REQUIREMENT: Restate word for word the line containing "discount: 20.00 -> none" and each line that follows it, through the last line below, and nothing else.
MATERIAL FOR THE TASK START
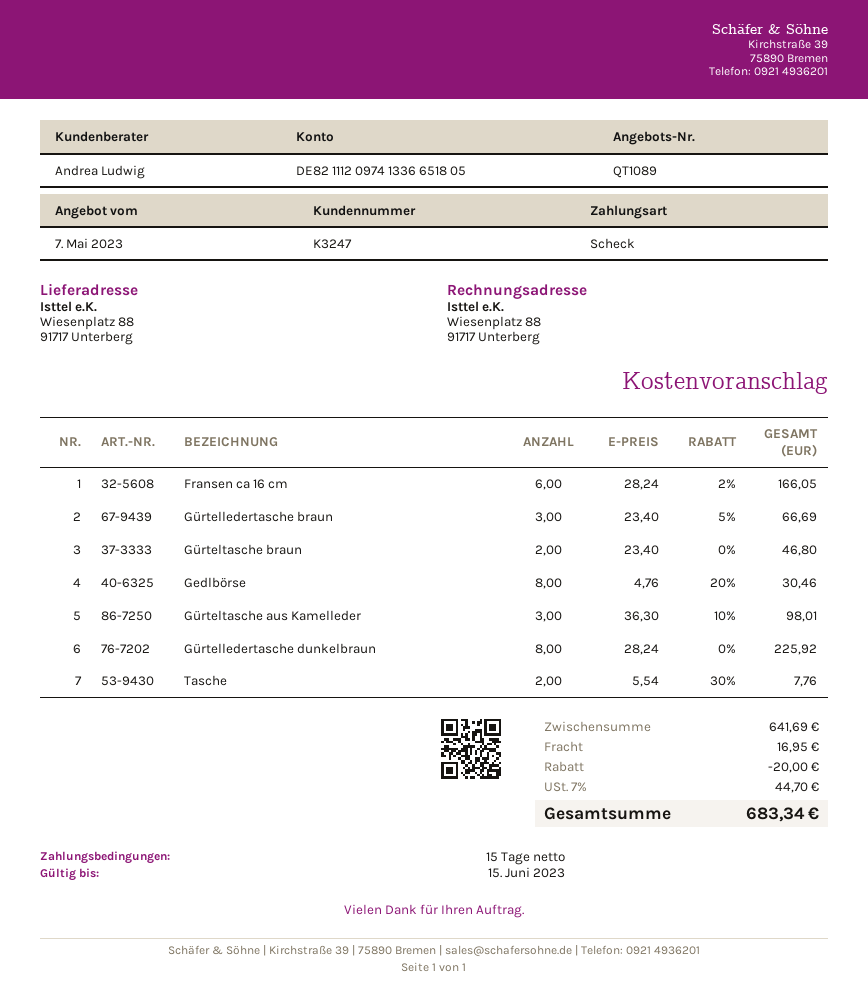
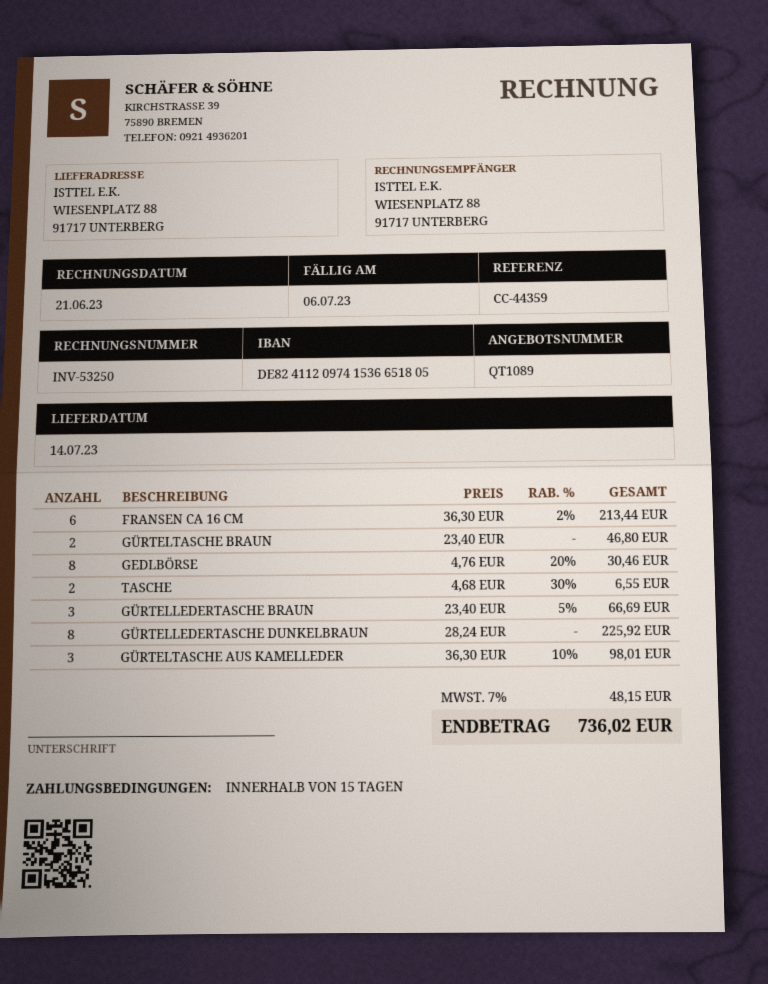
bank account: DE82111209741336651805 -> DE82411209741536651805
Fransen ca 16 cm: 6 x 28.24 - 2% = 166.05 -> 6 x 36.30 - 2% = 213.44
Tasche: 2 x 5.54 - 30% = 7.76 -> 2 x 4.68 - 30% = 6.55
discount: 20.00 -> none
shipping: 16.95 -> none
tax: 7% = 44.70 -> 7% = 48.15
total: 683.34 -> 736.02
MATERIAL FOR THE TASK END
SOLVED EXERCISE:
discount: 20.00 -> none
shipping: 16.95 -> none
tax: 7% = 44.70 -> 7% = 48.15
total: 683.34 -> 736.02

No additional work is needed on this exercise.